Meta’s hardware reveal — which comes just 24 hours after a press conference on the company’s various ongoing generative AI initiatives — was unusual for a few reasons.

First, Meta revealed in a blog post that it is not currently using next-generation MTIA to handle generative AI training workloads, although the company claims to have “multiple projects underway” to explore this. Second, Meta acknowledges that the next generation of MTIA will not replace the GPU used to run or train models, but will complement it.

Reading between the lines, Meta is moving slowly—perhaps slower than it wants to.

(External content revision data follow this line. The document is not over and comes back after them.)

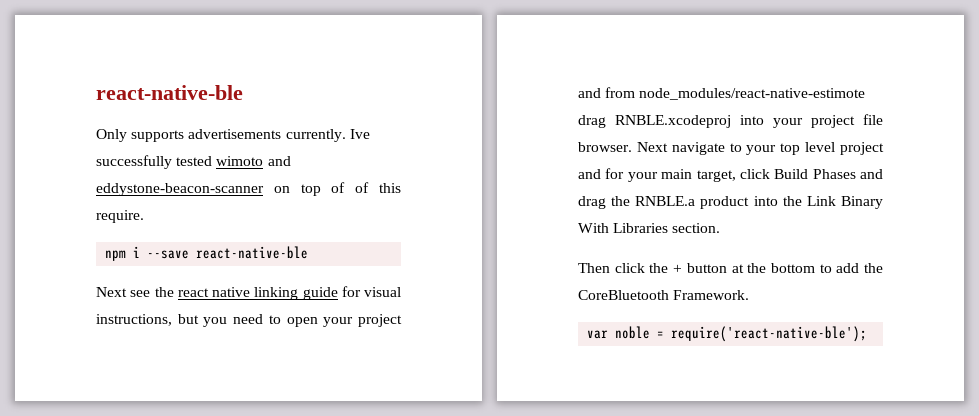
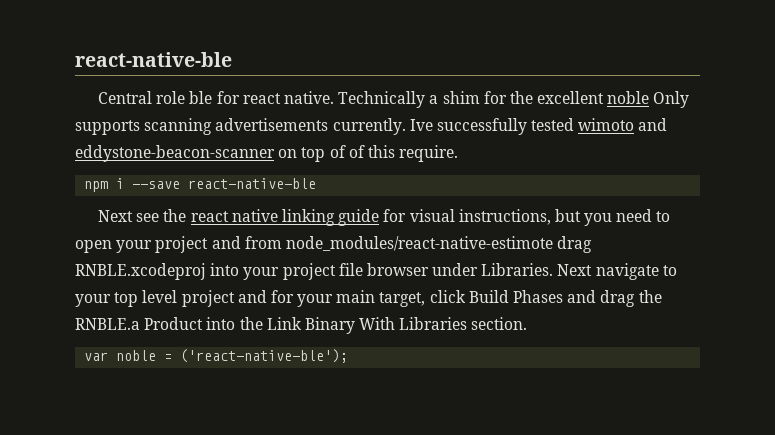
[96,85,243,100] react-native-ble // -> [75,52,232,67] [98,91,650,108] react-native-ble // Central role ble for react native. Technically a shim for the excellent noble
(185, 136) none -> [144,118,213,135] scanning
[578,142,632,152] browser. -> [366,263,554,276] browser under Libraries.
[700,196,750,209] product -> [144,317,204,330] Product
[578,263,883,273] [578,290,750,300] // Then click the + button at the bottom to add the CoreBluetooth Framework. -> (528, 323) none
[671,326,868,342] require('react-native-ble'); -> [180,349,349,363] ('react-native-ble');

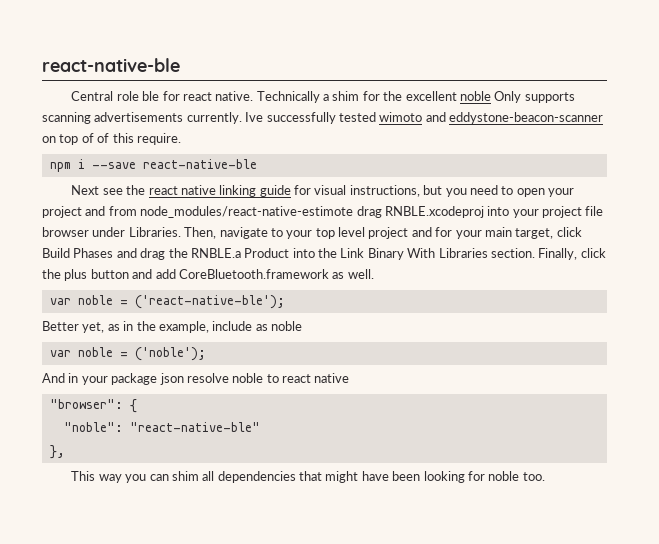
[557,264,593,276] Next -> [184,227,217,239] Then,
[84,349,349,363] // var noble = ('react-native-ble'); -> [538,248,606,260] [42,269,374,281] [49,295,285,309] [42,321,302,333] [49,347,206,361] [42,373,350,385] [49,399,137,413] [63,422,260,432] [49,445,65,459] [71,471,545,483] Finally, click the plus button and add CoreBluetooth.framework as well. // var noble = ('react-native-ble'); // Better yet, as in the example, include as noble // var noble = ('noble'); // And in your package json resolve noble to react native // "browser": { // "noble": "react-native-ble" // }, // This way you can shim all dependencies that might have been looking for noble too.

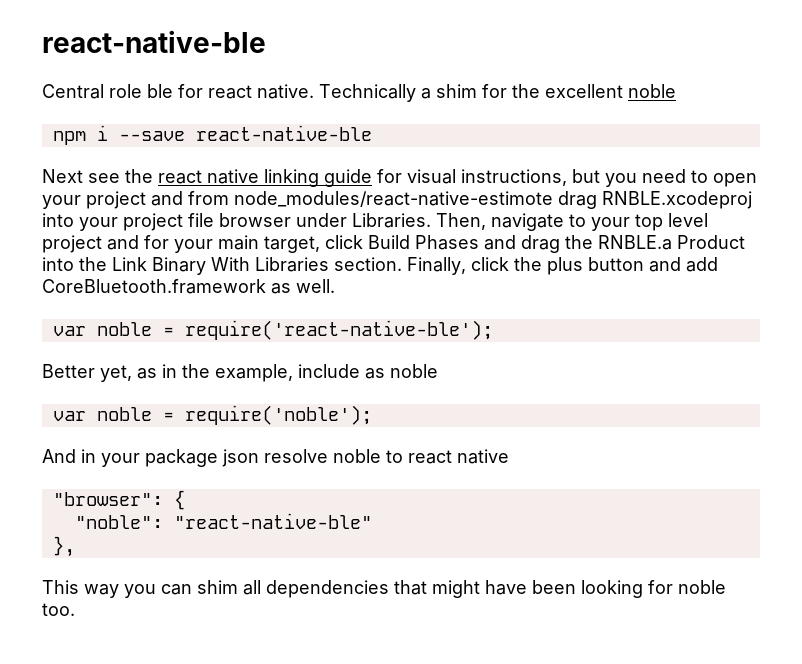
[494,91,575,103] [42,112,603,124] [42,133,181,145] Only supports scanning advertisements currently. Ive successfully tested wimoto and eddystone-beacon-scanner on top of of this require. -> (676, 91) none
[134,295,285,309] ('react-native-ble'); -> [184,320,493,340] require('react-native-ble');
[134,347,206,361] ('noble'); -> [184,405,372,425] require('noble');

Meta’s AI team will almost certainly be under pressure to cut costs. The company expects to spend $18 billion on GPUs to train and run generative AI models by the end of 2024, and — with cutting-edge generative models costing tens of millions of dollars to train — the in-house hardware offers attractive alternatives.

I suspect that while Meta’s hardware was underperforming, its competitors were ahead, which shocked Meta’s leadership.

Google this week launched the TPU v5p, its fifth-generation custom chip for training artificial intelligence models, to Google Cloud customers, as well as its first dedicated chip for running models, Axion. Amazon has multiple lines of custom AI chips. Microsoft also joined the race last year with the Azure Maia AI accelerator and Azure Cobalt 100 CPU.

Meta said in a blog post that the next generation of MTIA took less than nine months “from first chip to production model,” which to be fair is shorter than the typical window between Google TPUs. But Meta still has a lot of work to do if it hopes to achieve a level of independence from third-party GPUs and match its fierce competition.